Broadly speaking, a store of value is any object that retains purchasing power into the future, and can be readily exchanged for something else. In other words:
- A store of value should be worth the same or more over time.
- A store of value must be exchangeable with something else (like gold, or dollars).
This creates some constraints on good stores of value. A good store of value should not have a very short lifespan, like flowers or milk. It should also be reasonably liquid, which is a measure of how easy or difficult it is to exchange. For example, it’s much easier and faster to exchange a bar of gold for money, than it is to exchange a house for money. Put another way, gold is more ‘liquid’ than real estate. If no one will exchange your store of value for something else of value, then your store of value is effectively worthless. Finally, stores of value should be relatively scarce, or hard to obtain. Air is vitally important, yet its abundance makes it worthless as a store of value.
Traditional examples of store of value
Some of the most common stores of value are fiat currency, precious metals, real estate, and property.

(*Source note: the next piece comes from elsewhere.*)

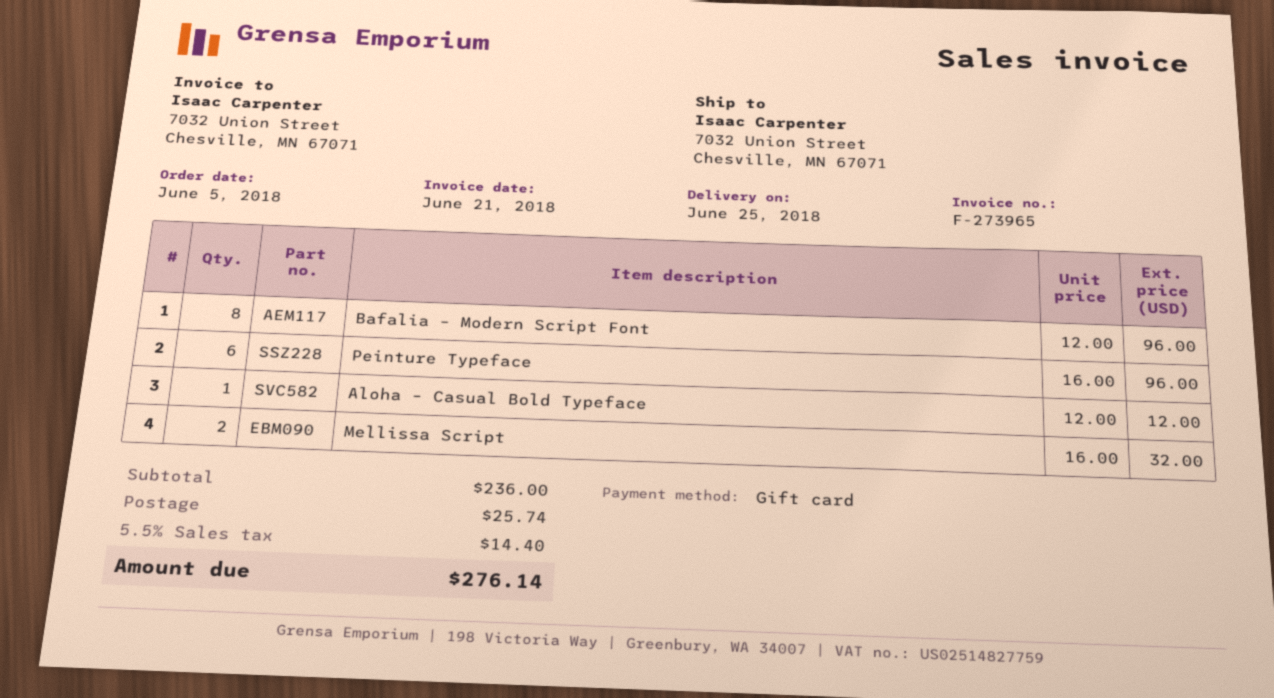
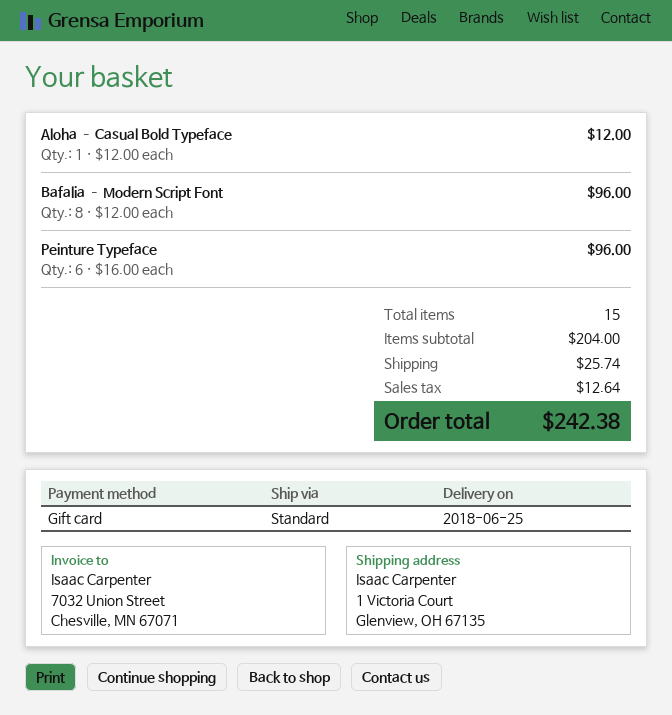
ship to: 7032 Union Street, Chesville, MN 67071 -> 1 Victoria Court, Glenview, OH 67135
Mellissa Script: 2 x 16.00 = 32.00 -> none
subtotal: 236.00 -> 204.00
tax: 14.40 -> 12.64
total: 276.14 -> 242.38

Fiat currencies such as the dollar, euro, and yen, are the most familiar stores of value for most people, since we handle them every day. They are extremely liquid, highly useful for daily transactions, and accepted everywhere. Fiat currencies are common stores of value in part because of the trust for the financial systems that back them. Perhaps the greatest advantage of fiat currencies as a store of value is that nation-states sanction them and decree that everyone must use them to pay taxes, settle debts, and so on. However, this advantage also comes with its downsides. When poorly managed by the nation-states that issue them, fiat currencies are subject to inflation, in which case the money’s store of value decreases. Hyperinflation, while rare, results in the complete collapse of the value of a fiat currency. Hyperinflation tends to be driven by a combination of poor economic policy, complex geopolitical conditions, and excessive money printing.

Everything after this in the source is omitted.